A suspensão do passaporte e bloqueio de cartões de crédito pode não ter um efeito imediato no pagamento de uma dívida, mas lembra o devedor de que ele tem uma pendência, evita que assuma novas dívidas e possibilita que preserve o seu patrimônio, podendo pagar o débito futuramente. Com esse entendimento, a 29ª Câmara de Direito Privado do Tribunal de Justiça de São Paulo, por maioria, aceitou agravo de instrumento e aplicou medidas coercitivas a um comerciante de móveis planejados que recebeu o pagamento, mas não entregou os produtos.
O agravo foi interposto contra decisão da 2ª Vara Cível do Foro Regional do Jabaquara, em São Paulo, que negou pedido de imposição de medidas coercitivas aos executados.

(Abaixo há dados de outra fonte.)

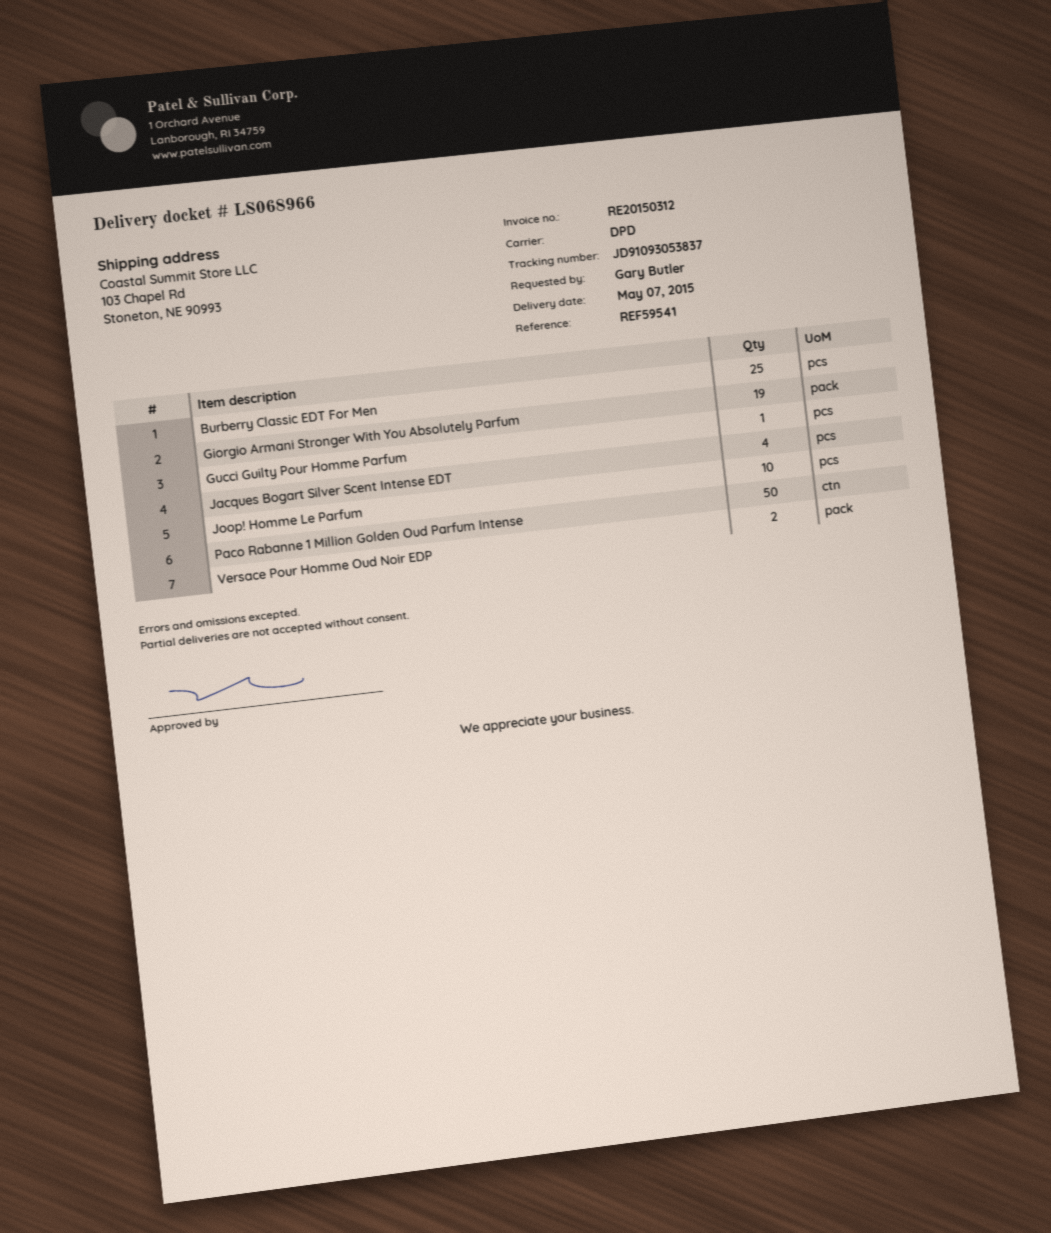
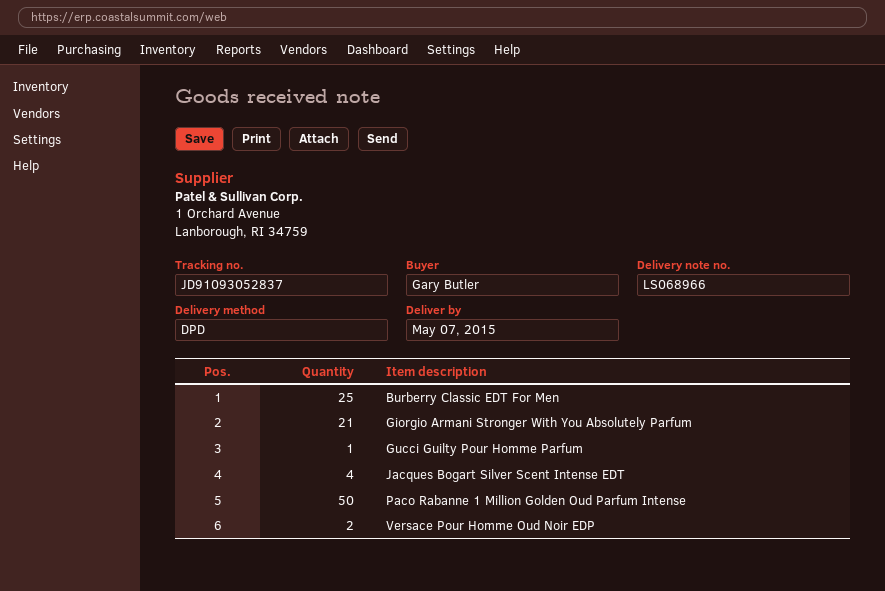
tracking number: JD91093053837 -> JD91093052837
Giorgio Armani Stronger With You Absolutely Parfum: 19 -> 21
Joop! Homme Le Parfum: 10 -> none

No recurso ao TJ-SP, o exequente afirmou que o comerciante de móveis demonstra “claramente desdenhar dos efeitos executivos”. Isso porque seguia veiculando, nas redes sociais, os seus serviços, “continuando a ludibriar ainda mais consumidores de boa-fé”.
Por estas razões, argumentou, são mais que justificáveis o deferimento de medidas indutivas, coercitivas e mandamentais para assegurar o cumprimento das ordens judiciais, pois “todos os indícios dão conta de que não há o mínimo interesse do agravado em honrar com a obrigação indenizatória fixada”.
Relator do agravo, o desembargador Carlos Henrique Miguel Trevisan, revendo seu posicionamento anterior, reformou a decisão de primeiro grau e aplicou parte das medidas atípicas de execução. Ele apontou que a tentativa de bloqueio de contas pelos sistemas Bacenjud e Renajud não funcionou e o devedor não indicou bens para penhorar. Então, é preciso tomar medidas mais severas, ressaltou.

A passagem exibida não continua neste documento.